Rally calls for compensation for Mr Ward’s family

More than two years have passed since Aboriginal Elder Mr Ward died while being transported in a prison van in searing heat from Laverton to Kalgoorlie in Western Australia. As The Guardian goes to press the WA government announced State Cabinent has approved a $200,000 interim payment to Mr Ward's family.

Nine months have passed since the coronial inquest by Alistair Hope made findings of culpability against the prison transport contractor AIMS (now G4S), the two drivers and the government of Western Australia through the negligence of the Department of Corrective Services in the way they failed to act on problems which precipitated these garish events.

After nine months those found responsible by the coroner for having contributed to Mr Ward’s death have also avoided being charged and dealt with before a court.

On March 17, 200 people gathered outside the State Parliament and called on the government of Premier Colin Barnett to deliver not only on the 14 recommendations of the coroner, which include the reference of charges against those responsible for Mr Ward’s death but also to pay compensation of $200,000 to the family of Mr Ward.

It was only after the rally that the Attorney General, Christian Porter, confirmed an interim ex-gratia payment of compensation would be paid by the end of March.

Compounding the tragedy of Mr Ward’s death in custody was the news that earlier that week there had been another death of an Aboriginal man in custody; father of five Deon Woods, a diabetic who died at the Perth police watch house.

His brother Paul Hayward became emotional when he recalled anguish of not being able to view Deon Woods’ body or “take him home to lay him to rest”.

His brother, who was given the all clear by doctors, should never have left hospital, Mr.

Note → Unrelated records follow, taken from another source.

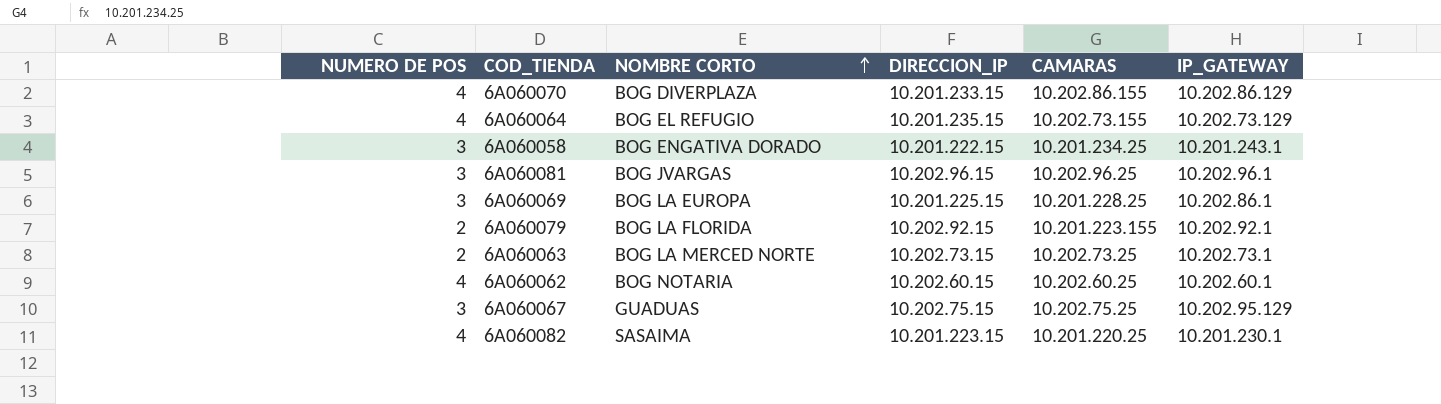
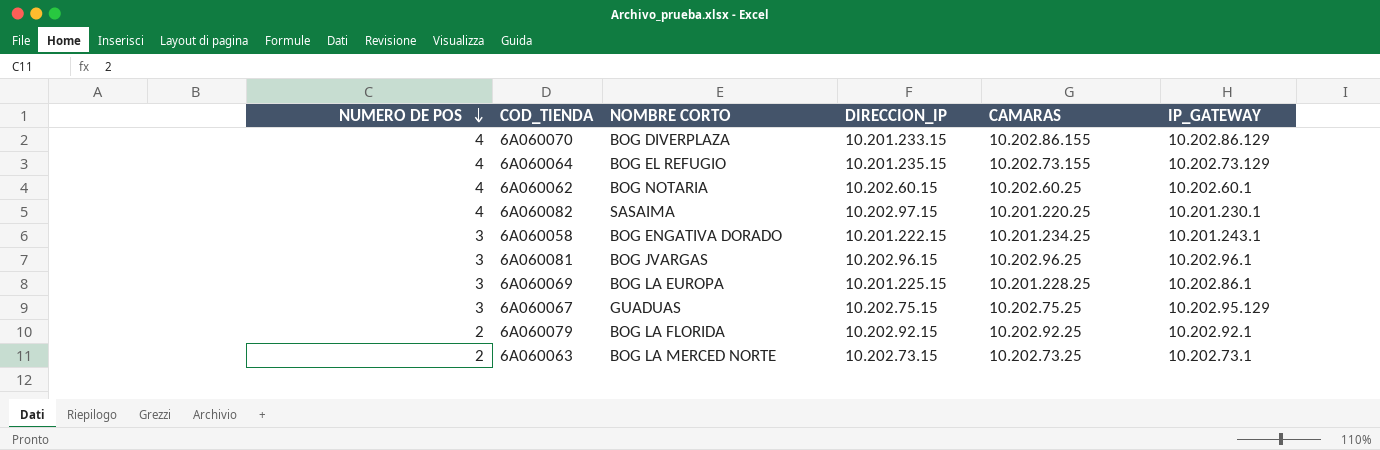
row order: NOMBRE CORTO ascending -> NUMERO DE POS descending
6A060082 | DIRECCION_IP: 10.201.223.15 -> 10.202.97.15
6A060079 | CAMARAS: 10.201.223.155 -> 10.202.92.25

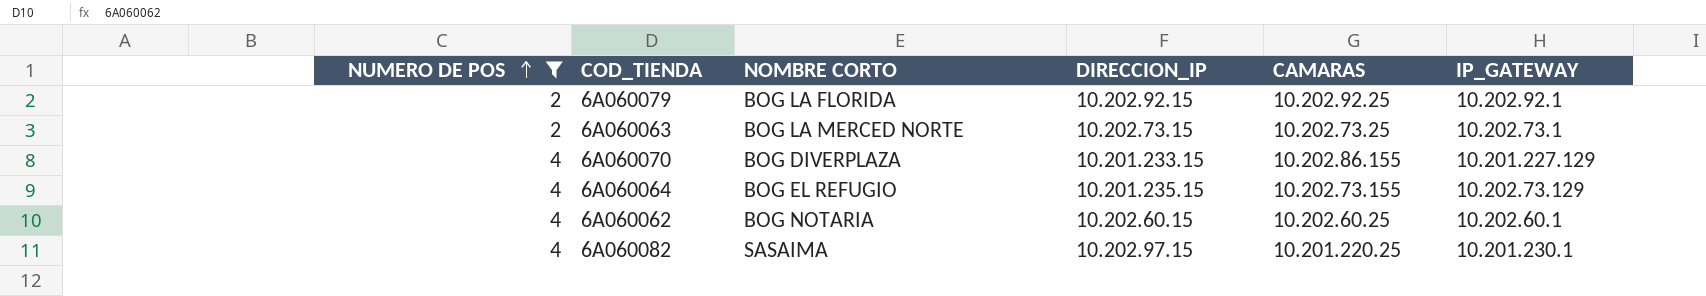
filter: none -> NUMERO DE POS != 3
row order: NUMERO DE POS descending -> NUMERO DE POS ascending
6A060070 | IP_GATEWAY: 10.202.86.129 -> 10.201.227.129

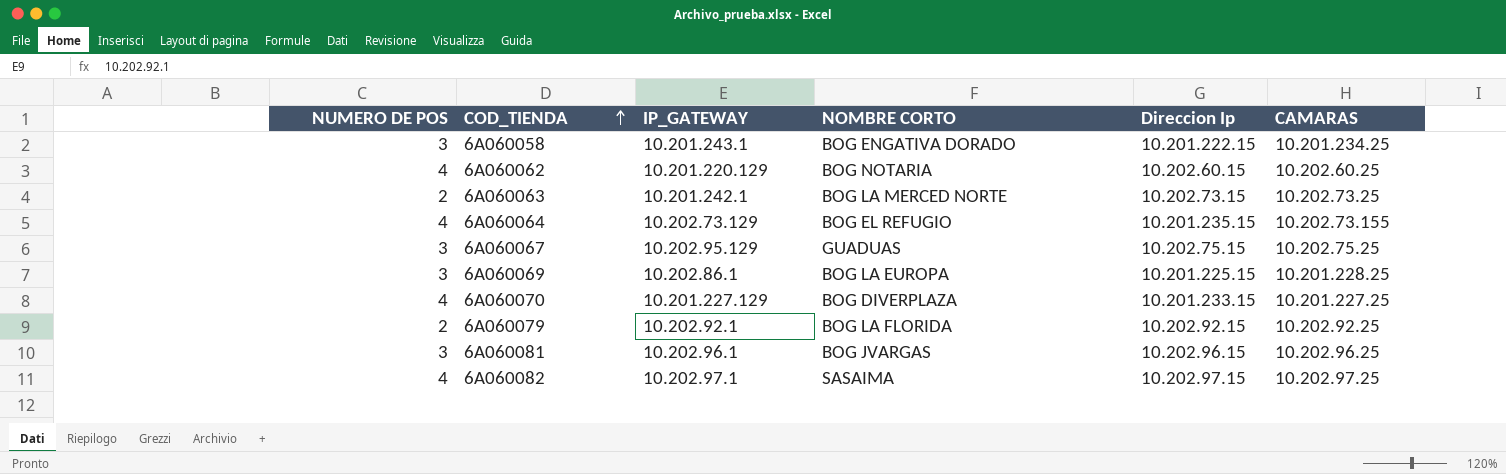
filter: NUMERO DE POS != 3 -> none
row order: NUMERO DE POS ascending -> COD_TIENDA ascending
column IP_GATEWAY | position: 6 -> 3
column name: DIRECCION_IP -> Direccion Ip
6A060062 | IP_GATEWAY: 10.202.60.1 -> 10.201.220.129
6A060063 | IP_GATEWAY: 10.202.73.1 -> 10.201.242.1
6A060070 | CAMARAS: 10.202.86.155 -> 10.201.227.25
6A060082 | IP_GATEWAY: 10.201.230.1 -> 10.202.97.1
6A060082 | CAMARAS: 10.201.220.25 -> 10.202.97.25

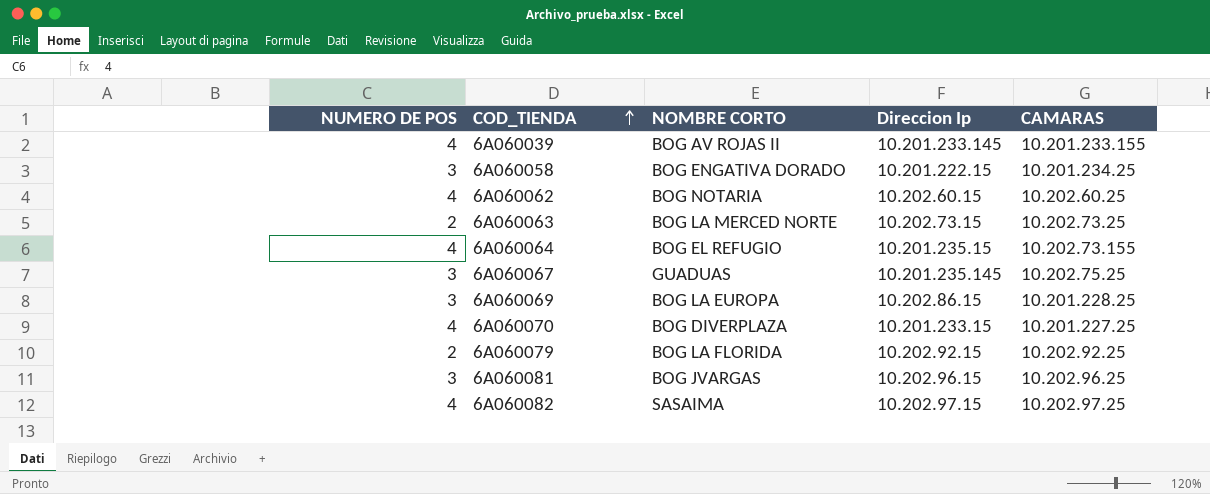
column IP_GATEWAY | position: 3 -> none
row 6A060039: none -> 4 | BOG AV ROJAS II | 10.201.233.145 | 10.201.233.155
6A060067 | Direccion Ip: 10.202.75.15 -> 10.201.235.145
6A060069 | Direccion Ip: 10.201.225.15 -> 10.202.86.15

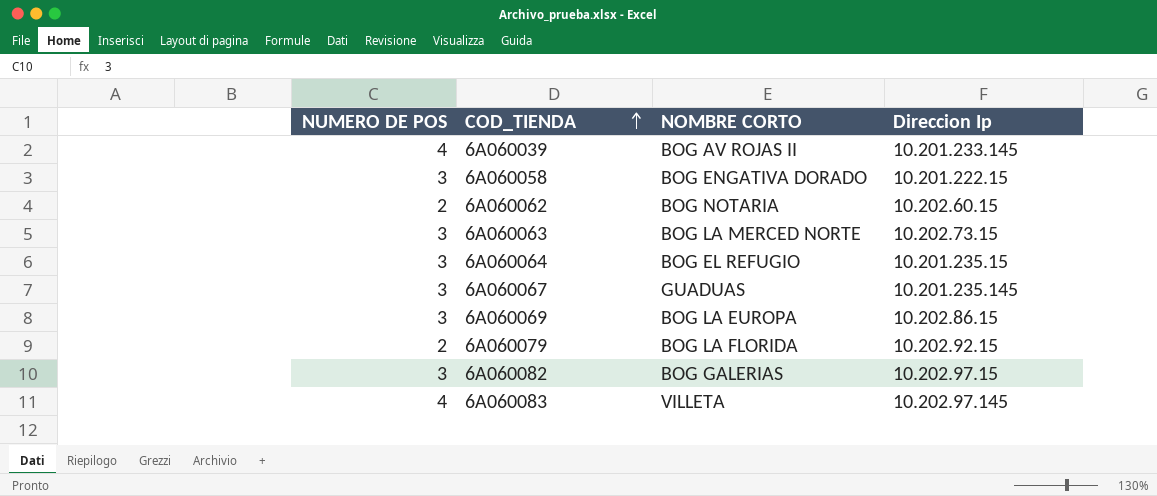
column CAMARAS | position: 5 -> none
row 6A060070: 4 | BOG DIVERPLAZA | 10.201.233.15 | 10.201.227.25 -> none
row 6A060081: 3 | BOG JVARGAS | 10.202.96.15 | 10.202.96.25 -> none
6A060062 | NUMERO DE POS: 4 -> 2
6A060063 | NUMERO DE POS: 2 -> 3
6A060064 | NUMERO DE POS: 4 -> 3
6A060082 | NUMERO DE POS: 4 -> 3
6A060082 | NOMBRE CORTO: SASAIMA -> BOG GALERIAS
row 6A060083: none -> 4 | VILLETA | 10.202.97.145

Hayward said.

Giz Watson, Greens Member of the Legislative Counsel told the crowd that the government can move fast when it wants to “But not for black fellahs.”

“We don’t want multinational corporations with appalling records to run our prisons or aspects of their operations,” continued Ms Watson. “This government could use Section 60 of the Court Security and Custodial Services Act 1999, which states in part that the minister may on behalf of the state terminate or suspend a contract if in the opinion of the state that there are grounds for doing so and the termination is in the public interest”.

At the conclusion of the rally, 70 of the demonstrators filled the public gallery of the parliament, causing parliament to be briefly suspended while the demonstrators were escorted from the gallery.